Assange ha preso in contropiede il dibattito sulla sorveglianza. Finiti i tempi delle apparizioni su tv alternative come la russa RT: oggi subito dopo il discorso di Obama sulla riforma NSA, Assan...

Assange ha preso in contropiede il dibattito sulla sorveglianza. Finiti i tempi delle apparizioni su tv alternative come la russa RT: oggi subito dopo il discorso di Obama sulla riforma NSA, Assange ha reagito in diretta sull’americana CNN. La reclusione nell’ambasciata ecuadoriana ha qualche vantaggio, ai tempi dello streaming.

L’apparizione di Assange è una soddisfazione e una boccata d’aria fresca per chi era stanco delle modalità di Greenwald, decisamente troppo retoriche per essere quelle di un rappresentante anti-sorveglianza.

Assange non ha esitato a deridere Obama accusandolo di mentire. Eravamo quasi rassegnati ai toni di compromesso dell’organizzazione EFF, principale database dei leaks (solo quelli pubblicati dalla stampa) oltre alla recente fondazione Free Snowden. Infatti, un membro della EFF con molta compiacenza ha annunciato ieri di essere stato chiamato per una consulenza da alcuni eletti del Congresso in prospettiva della discussione parlamentare sulla sorveglianza – annunciata anche da Obama oggi.

Insomma era chiaro che le organizzazioni che lavorano sui documenti di Snowden avrebbero cercato una strada politica, ma dal discorso di Obama possiamo dare ora il nostro verdetto sulla loro efficienza: la pressione non è stata sufficiente viste le poche concessioni fatte da Obama.

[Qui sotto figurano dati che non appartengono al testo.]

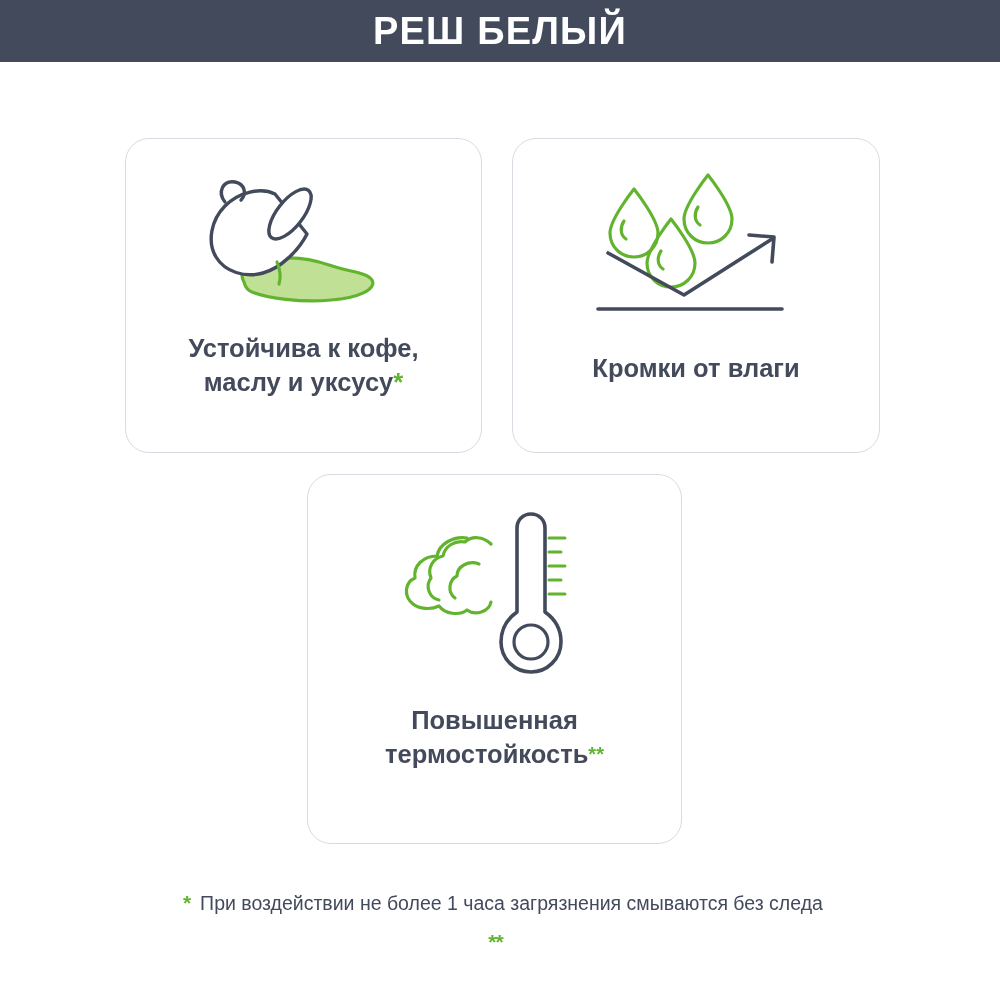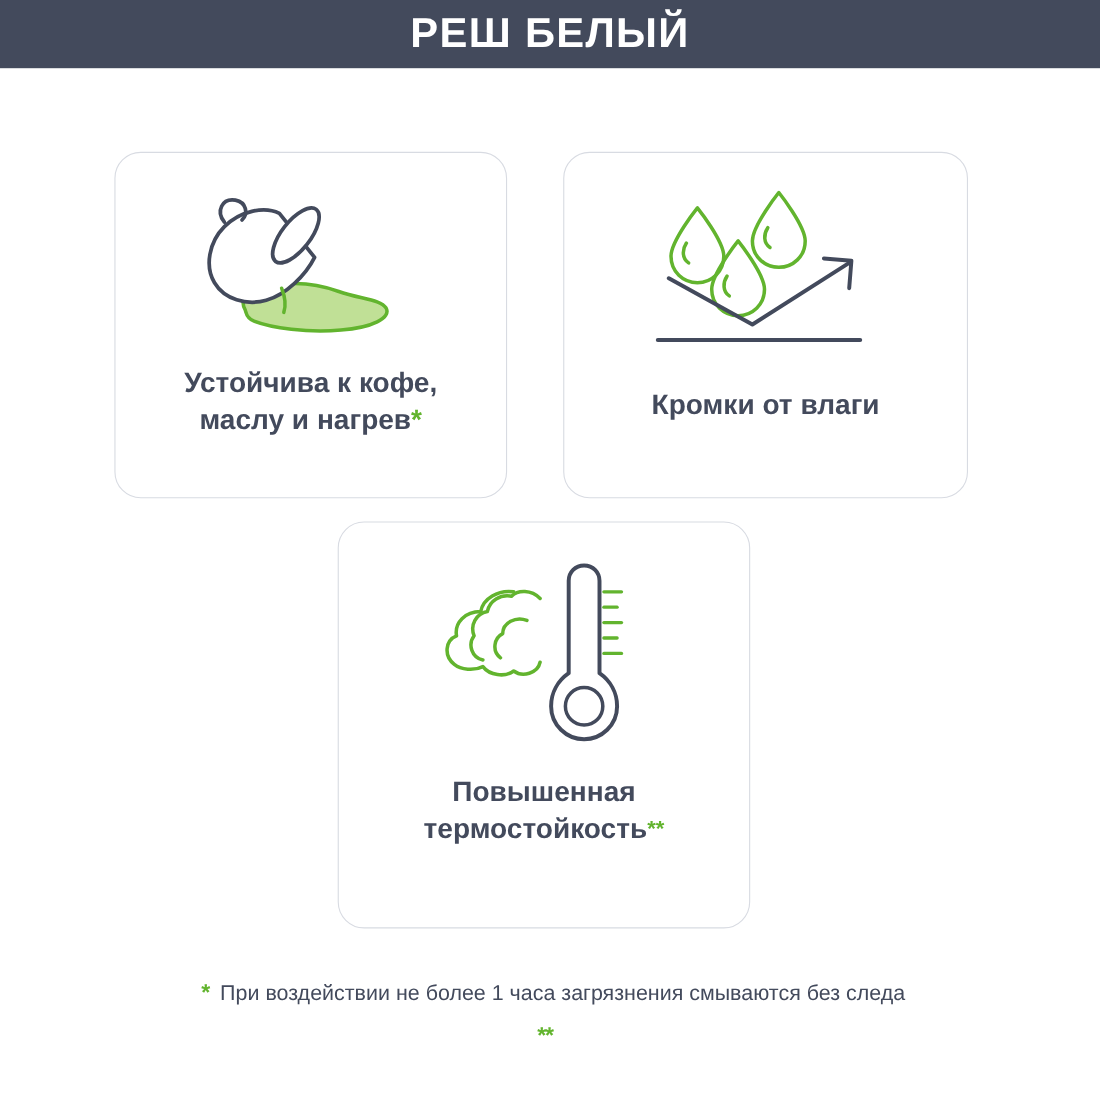--- a/index.html
+++ b/index.html
@@ -45,21 +45,21 @@
     left: 0;
     top: 62px;
     width: 1000px;
   }
   .card {
     position: absolute;
     border: 1.6px solid #d8dbe2;
     border-radius: 24px;
     background: #ffffff;
   }
-  .card-1 { left: 104px; top: 76px;  width: 357px; height: 315px; }
+  .card-1 { left: 125px; top: 76px;  width: 357px; height: 315px; }
   .card-2 { left: 512px; top: 76px;  width: 368px; height: 315px; }
   .card-3 { left: 307px; top: 412px; width: 375px; height: 370px; }
 
   .card-icon {
     position: absolute;
     left: 0;
     width: 100%;
     display: flex;
     align-items: center;
     justify-content: center;
@@ -139,21 +139,21 @@
             <path d="M27 85 C18 70 22 48 36 34 C50 20 72 15 86 22 L118 62 C110 78 92 96 74 101 C56 106 36 100 27 85 Z"></path>
             <ellipse cx="101" cy="42" rx="13" ry="30" transform="rotate(38 101 42)"></ellipse>
             <path d="M36 30 C28 20 34 8 46 10 C56 12 58 22 52 28" fill="none"></path>
           </g>
 
           <path d="M88 90 C92 100 92 106 90 112" stroke="#62b42e" stroke-width="3.2" stroke-linecap="round" fill="none"></path>
         </svg>
       </div>
       <div class="card-caption">
         <span>Устойчива к кофе,</span><br>
-        <span>маслу и нагрев</span><span class="star">*</span>
+        <span>маслу и уксусу</span><span class="star">*</span>
       </div>
     </div>
 
     <div class="card card-2">
       <div class="card-icon">
         <svg width="220" height="150" viewBox="0 0 220 150" fill="none" xmlns="http://www.w3.org/2000/svg">
           <g stroke="#62b42e" stroke-width="3.2" fill="none" stroke-linejoin="round" stroke-linecap="round">
 
             <path d="M48 22 C48 22 24 52 24 66 C24 80 35 90 48 90 C61 90 72 80 72 66 C72 52 48 22 48 22 Z"></path>
             <path d="M40 72 C34 68 34 60 38 54"></path>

La riforma non c’è, avverte Assange: il governo americano non guarda in faccia l’offensiva elettronica del cyber-attivismo. E, di fatto, è una guerra che Assange è pronto a condurre senza ripensamenti e con più grinta degli altri, saliti dopo di lui sulla stessa barca.

Greenwald e i suoi collaboratori o colleghi si sono sempre dissociati dalla radicalità di Assange contro il governo, primo rifiutando la pubblicazione integrale dei documenti della NSA, secondo cercando un consenso popolare e politico intorno alla privacy.

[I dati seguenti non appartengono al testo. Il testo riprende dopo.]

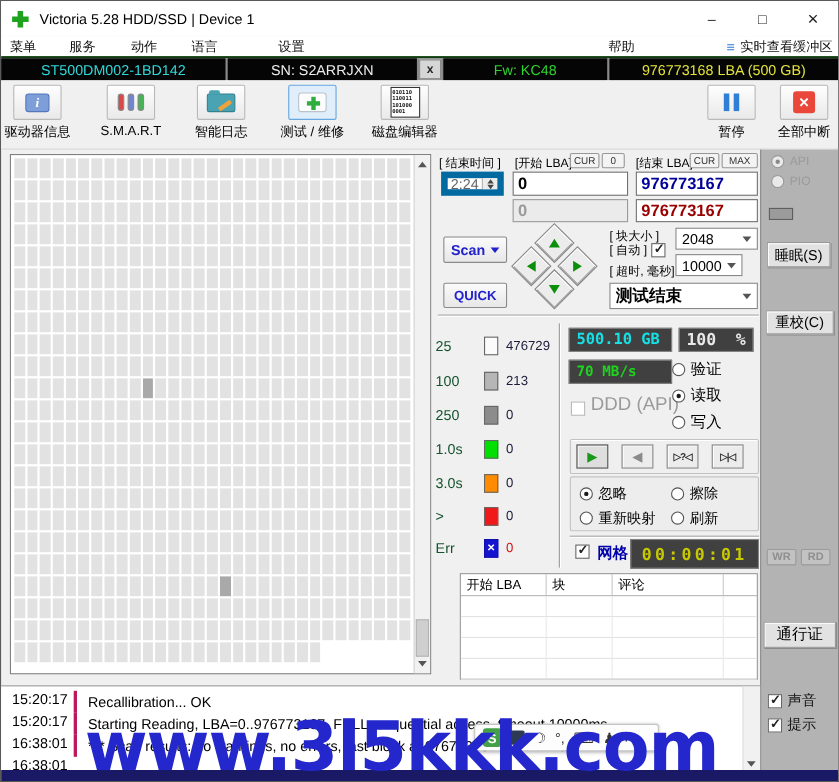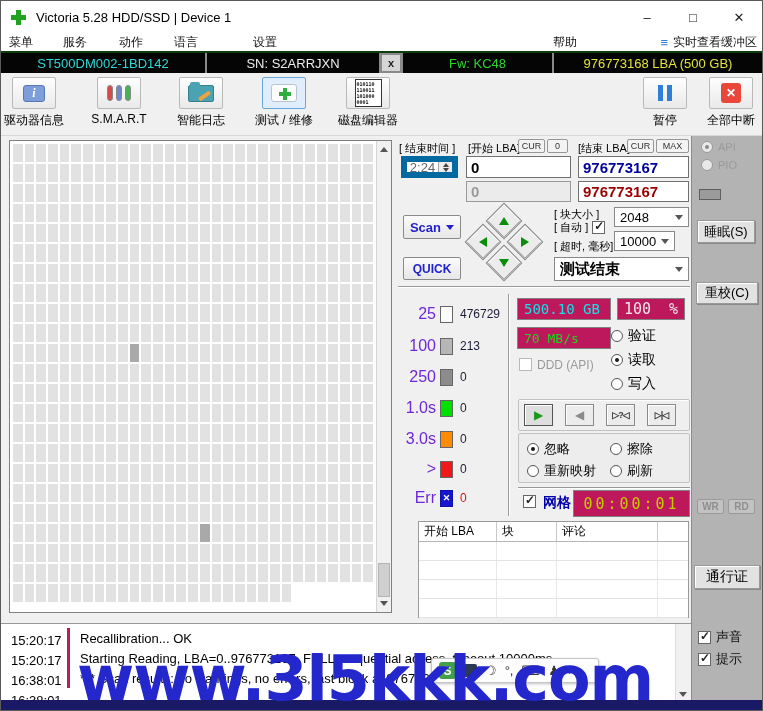--- a/index.html
+++ b/index.html
@@ -74,27 +74,27 @@
 .dnav{position:absolute;left:72px;top:70px;width:72px;height:72px}
 .dbtn{position:absolute;width:26px;height:26px;background:#ececec;border:1px solid #888;box-shadow:inset 1px 1px 0 #fff,inset -1px -1px 0 #9c9c9c;transform:rotate(45deg);display:flex;align-items:center;justify-content:center}
 .dt{transform:rotate(-45deg);width:0;height:0}
 .dt.up{border-left:5px solid transparent;border-right:5px solid transparent;border-bottom:8px solid #0b8f0b}
 .dt.dn{border-left:5px solid transparent;border-right:5px solid transparent;border-top:8px solid #0b8f0b}
 .dt.lf{border-top:5px solid transparent;border-bottom:5px solid transparent;border-right:8px solid #0b8f0b}
 .dt.rt{border-top:5px solid transparent;border-bottom:5px solid transparent;border-left:8px solid #0b8f0b}
 .hline{position:absolute;height:2px;border-top:1px solid #9a9a9a;border-bottom:1px solid #fff}
 .vline{position:absolute;width:2px;border-left:1px solid #9a9a9a;border-right:1px solid #fff}
 .srow{position:absolute;left:0;height:18px;display:flex;align-items:center}
-.slab{width:40px;text-align:right;color:#6d28d9;font-size:16px}
+.slab{width:40px;color:#14532d;font-size:13px}
 .sblk{width:13px;height:17px;border:1px solid #666;margin-left:4px;flex:none}
 .sblk.err{background:#1515cf;border-color:#1111aa;color:#fff;display:flex;align-items:center;justify-content:center}
 .sblk.err::after{content:"✕";font-size:9px;font-weight:bold}
 .sval{margin-left:7px;font-size:12px;color:#1c1c38}
 .sval.red{color:#cf1515}
-.lcd{position:absolute;background:#be185d;border:1px solid #828282;font-family:"DejaVu Sans Mono",monospace;font-weight:normal;display:flex;align-items:center;padding:0 6px}
+.lcd{position:absolute;background:#404040;border:1px solid #828282;font-family:"DejaVu Sans Mono",monospace;font-weight:bold;display:flex;align-items:center;padding:0 6px}
 .ck{width:13px;height:13px;background:#fff;border:1px solid #666;position:relative;display:inline-block;flex:none}
 .ck.on::after{content:"✓";position:absolute;left:1px;top:-3px;font-size:12px;font-weight:bold;color:#222}
 .ck.dis{border-color:#b9b9b9}
 .radio{width:12px;height:12px;border:1px solid #555;border-radius:50%;background:#fff;display:inline-block;position:relative;flex:none}
 .radio.on::after{content:"";position:absolute;left:3px;top:3px;width:4px;height:4px;border-radius:50%;background:#1a1a1a}
 .radio.dis{border-color:#999;background:#e9e9e9}
 .radio.dis.on::after{background:#8a8a8a}
 .ropt{position:absolute;display:flex;align-items:center;gap:5px;font-size:14px;color:#000;white-space:nowrap}
 .ropt.small{font-size:13px}
 .ropt.gray{color:#9a9a9a}
@@ -112,21 +112,21 @@
 .rt-row{display:flex;height:19px;border-bottom:1px solid #e3e3e3}
 .rt-e{height:100%;border-right:1px solid #e8e8e8}
 
 .sidebar{position:absolute;left:690px;top:135px;width:73px;height:567px;background:#b3b3b3;border-left:1px solid #8c8c8c}
 .sbtn{position:absolute;background:#e2e2e2;border:1px solid #999;box-shadow:inset 1px 1px 0 #fff,1px 1px 0 #8a8a8a;font-size:13px;display:flex;align-items:center;justify-content:center;color:#000;white-space:nowrap}
 .tinybtn{position:absolute;width:27px;height:15px;background:#c2c2c2;border:1px solid #9a9a9a;border-radius:2px;color:#8f8f8f;font-size:10px;font-weight:bold;display:flex;align-items:center;justify-content:center}
 .srect{position:absolute;left:7px;top:53px;width:22px;height:11px;background:#9b9b9b;border:1px solid #5f5f5f}
 .sb-ck{position:absolute;display:flex;align-items:center;gap:5px;font-size:13px;color:#111}
 
 .logarea{position:absolute;left:0;top:622px;width:690px;height:80px;background:#fff;border-top:1px solid #999;font-size:13px;color:#000;padding-top:4px;overflow:hidden}
-.lrow{display:flex;height:20px;align-items:flex-end}
+.lrow{display:flex;height:20px;align-items:flex-start}
 .ltime{width:66px;padding-left:10px;flex:none}
 .lmsg{border-left:3px solid #be185d;padding-left:10px;height:100%;display:flex;align-items:center;white-space:nowrap;overflow:hidden}
 .lmsg.blue{color:#1663c7}
 .logscroll{position:absolute;right:0;top:0;bottom:0;width:16px;background:#f1f1f1;border-left:1px solid #ddd}
 
 .imebar{position:absolute;left:430px;top:657px;width:168px;height:25px;background:#fdfdfd;border:1px solid #c5c5c5;border-radius:3px;display:flex;align-items:center;gap:8px;padding:0 7px;z-index:5;box-shadow:0 1px 3px rgba(0,0,0,.25)}
 .ime-s{width:17px;height:17px;background:#43a047;border-radius:3px;color:#fff;font-weight:bold;font-size:12px;display:flex;align-items:center;justify-content:center}
 .ime-dark{width:13px;height:13px;background:#2c3a55;border-radius:2px}
 .ime-g{font-size:13px;color:#333}
 
@@ -1047,21 +1047,21 @@
         <span class="sval red">0</span>
       </div>
 
     <div class="lcd" style="left:121px;top:162px;width:94px;height:22px;color:#16e0e6;font-size:14px">500.10 GB</div>
     <div class="lcd" style="left:221px;top:162px;width:68px;height:22px;color:#e8e8e8;font-size:15px;justify-content:space-between">
       <span>100</span>
         <span>%</span>
     </div>
     <div class="lcd" style="left:121px;top:191px;width:94px;height:22px;color:#1ed41e;font-size:13px">70 MB/s</div>
 
-    <div style="position:absolute;left:123px;top:222px;display:flex;gap:5px;align-items:flex-start;font-size:12px;color:#9a9a9a">
+    <div style="position:absolute;left:123px;top:222px;display:flex;gap:5px;align-items:flex-end;font-size:17px;color:#9a9a9a">
       <span class="ck dis"></span>
       <span>DDD (API)</span>
     </div>
 
     <div class="ropt" style="left:215px;top:191px">
         <span class="radio"></span>
         <span>验证</span>
       </div>
     <div class="ropt" style="left:215px;top:215px">
         <span class="radio on"></span>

La privacy è un compromesso che non è mai stato indicato da Assange, almeno non come il rimedio assoluto contro la sorveglianza. La privacy è un consenso delineato nei raduni internazionali web cavalcando l’onda Snowden e le sue poche comunicazioni (ma Assange anticipa che Snowden parlerà tra pochi giorni). Ed ecco che oggi, con troppa facilità, la privacy è ormai accettata come principale argomento dai parlamentari Ue e US. Per qualcuno è un passo avanti.

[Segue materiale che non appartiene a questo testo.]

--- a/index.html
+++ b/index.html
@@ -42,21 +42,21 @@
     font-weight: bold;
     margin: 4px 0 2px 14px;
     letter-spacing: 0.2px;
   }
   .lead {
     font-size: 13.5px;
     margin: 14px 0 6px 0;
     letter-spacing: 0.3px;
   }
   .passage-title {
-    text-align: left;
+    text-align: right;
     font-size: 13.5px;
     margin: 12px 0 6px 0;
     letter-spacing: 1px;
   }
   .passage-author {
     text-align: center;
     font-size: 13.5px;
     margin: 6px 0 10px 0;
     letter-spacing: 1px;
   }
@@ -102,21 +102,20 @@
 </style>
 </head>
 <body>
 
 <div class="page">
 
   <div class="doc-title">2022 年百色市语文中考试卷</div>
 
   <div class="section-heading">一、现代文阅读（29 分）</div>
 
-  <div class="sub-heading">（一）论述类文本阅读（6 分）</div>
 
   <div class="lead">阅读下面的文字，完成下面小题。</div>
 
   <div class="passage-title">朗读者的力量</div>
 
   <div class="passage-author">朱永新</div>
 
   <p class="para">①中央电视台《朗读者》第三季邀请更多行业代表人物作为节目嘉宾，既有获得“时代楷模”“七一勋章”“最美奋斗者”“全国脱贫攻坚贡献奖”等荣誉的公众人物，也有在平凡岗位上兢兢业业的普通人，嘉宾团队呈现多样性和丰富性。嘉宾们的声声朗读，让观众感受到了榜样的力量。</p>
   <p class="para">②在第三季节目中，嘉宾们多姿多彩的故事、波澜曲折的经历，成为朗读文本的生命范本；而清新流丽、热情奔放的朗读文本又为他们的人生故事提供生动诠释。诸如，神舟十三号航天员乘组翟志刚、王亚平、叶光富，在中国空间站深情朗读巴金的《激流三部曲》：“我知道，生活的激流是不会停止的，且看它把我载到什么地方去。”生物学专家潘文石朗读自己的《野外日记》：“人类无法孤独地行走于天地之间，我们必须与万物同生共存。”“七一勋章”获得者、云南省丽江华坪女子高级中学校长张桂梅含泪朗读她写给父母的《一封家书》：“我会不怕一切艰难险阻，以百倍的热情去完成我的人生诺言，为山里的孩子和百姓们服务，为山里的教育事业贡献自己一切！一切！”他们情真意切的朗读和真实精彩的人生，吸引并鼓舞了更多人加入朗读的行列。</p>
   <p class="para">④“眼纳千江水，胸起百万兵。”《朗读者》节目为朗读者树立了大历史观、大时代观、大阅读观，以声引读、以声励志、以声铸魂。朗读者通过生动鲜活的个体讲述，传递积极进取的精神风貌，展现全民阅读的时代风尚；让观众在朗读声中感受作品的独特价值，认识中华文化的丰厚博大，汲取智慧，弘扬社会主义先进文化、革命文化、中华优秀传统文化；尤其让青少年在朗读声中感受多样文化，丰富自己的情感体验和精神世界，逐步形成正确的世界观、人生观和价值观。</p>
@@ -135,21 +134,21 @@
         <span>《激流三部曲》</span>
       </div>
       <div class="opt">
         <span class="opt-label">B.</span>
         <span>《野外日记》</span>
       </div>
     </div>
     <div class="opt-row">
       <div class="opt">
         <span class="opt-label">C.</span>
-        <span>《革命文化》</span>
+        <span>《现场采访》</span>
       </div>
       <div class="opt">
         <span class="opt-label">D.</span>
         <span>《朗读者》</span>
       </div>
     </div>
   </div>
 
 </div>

Non discuto la privacy come diritto fondamentale ma come strumento di riforma (che non è).

Fin qui la privacy ha permesso alla stampa falsamente dissidente come il Guardian e il NYT di fare da intermediaria tra potere e cittadini. Questi, come altre organizzazioni, cercano perfino di mobilitare futuri whistleblower, senza però i presupposti che hanno promosso Assange all’avanguardia della democratizzazione del web.

La stampa fa incetta di leaks ma non promette di pubblicarli. Questo non può essere sbandierato come un miglioramento ai cittadini: così com’è stato gestito, è solo un trasferimento dei dati da un posto ad un altro.

Obama non poteva obiettivamente cedere a questo ricatto.

Inoltre, possiamo dire che la campagna condotta da Greenwald e gli altri è stata una debole fonte di pressione politica. Obama ha anzi semplificato il progetto di riforma e rimandato tutto al Congresso.

Ormai la questione della sorveglianza è ufficialmente politica, ma solo perché l’America è una democrazia, specifica Obama.

Il Presidente americano non è neppure sceso nei particolari se non per ribadire la suddivisione – che significa più burocrazia – delle attività di sorveglianza che rimane un irrinunciabile vantaggio tecnologico dello Stato Americano. Ma Obama è anche andato oltre la retorica della sicurezza e del terrorismo presentando la sorveglianza come tecnologia di punta collocandola, tra le righe, ai livelli dell’esplorazione spaziale.

Insomma per rottamare una colossale agenzia come la NSA, ci vuole ben più di una retorica sulla privacy. E come ha detto Obama, la responsabilità è anche in mano alle imprese web e ai privati che, se non vogliono essere spiati né “scassinati” (burgle è entrato nel gergo anti-sorveglianza), devono collaborare con lo Stato. In parole povere, i veri interlocutori dello Stato americano sono gli omologhi di Omidyar, non certo i giornalisti come Greenwald.